Some Miscellaneous Matters and Background
- [5]The transcript of the recordings of the interviews comprise exhibit 5 before me.
- [6]I was informed, and it was common ground before me, that the respective transcripts are accurate and reliably repeat what was said and recorded at the interviews.[1]
- [7]
- [8]All these have some passages with RED highlighting. They are admitted or agreed excisions. They are not the subject of this application.
- [9]The first transcript, the recorded interview of 14 March 1996, has some passages highlighted in green. They are not the subject of this application, and, for present purposes, can be ignored.
- [10]The passages of the respective Records of Interview as transcribed, that are the subject of this application are:
- The transcript of 14 March 1996
- The transcript of 21 May 2018
the passages highlighted in BLUE;
- The transcript of 21 June 2018
the passages highlighted in GREEN.
- [11]The applicant/defendant was born on 31 January 1967, so he is now 54 years of age. At the time of the first interview, he was 29 years, and in 2018, was 51 years.

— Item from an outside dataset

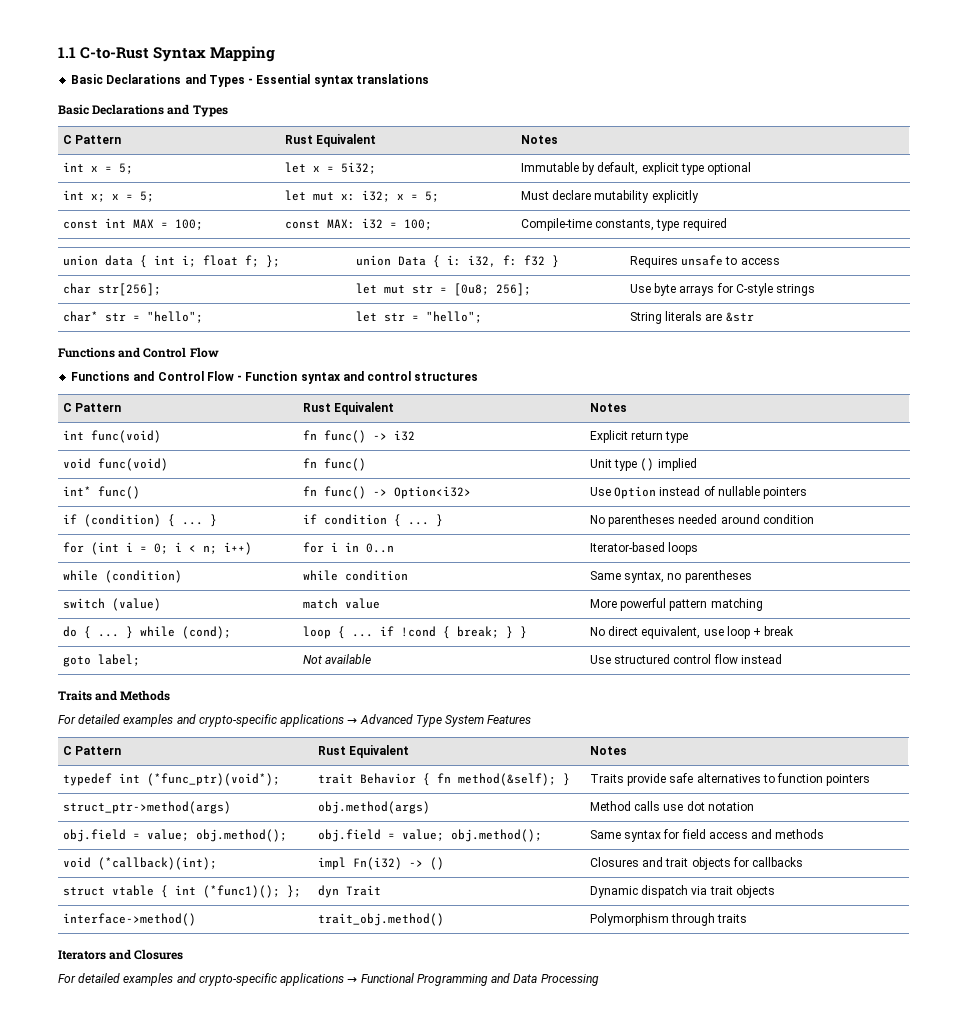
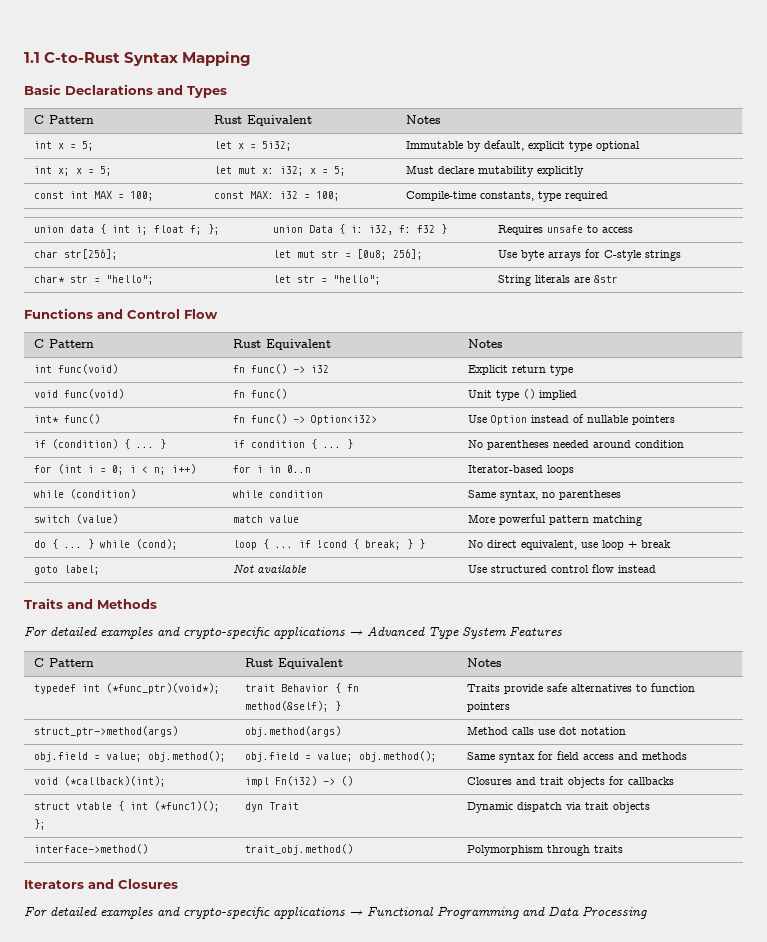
- Basic Declarations and Types - Essential syntax translations
- Functions and Control Flow - Function syntax and control structures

- [12]On each occasion, his participation in the recorded interviews was voluntary, and in respect of the interviews 2 and 3, being a suspect, he was warned as required by the law, and, in particular, the Police Powers and Responsibilities Act.
- [13]Almost immediately after the third interview, on 21 June 2018, he was charged with the murder of his mother.
- [14]His trial is set to commence at Mackay on 24 May 2021, and is estimated to take at least 10 sitting days.
- [15]The prosecution case is that the deceased died as a result of injuries sustained, as a result of the discharge of a shotgun. The particular type of round used to inflict the wound(s), was capable of being discharged by a shotgun stored in a shed at the deceased’s home. The shotgun is missing.
- [16]The narrative of matters relevant or those concerning the prosecution case, is set out in paragraph 5 to paragraph 31 and paragraph 34 of the submissions by counsel for the applicant/defendant.[3]
- [17]Save for, when on 6 March 1996 the deceased was, on the prosecution case, last seen alive, the summary of the prosecution case by defence counsel is accepted by the prosecution.[4]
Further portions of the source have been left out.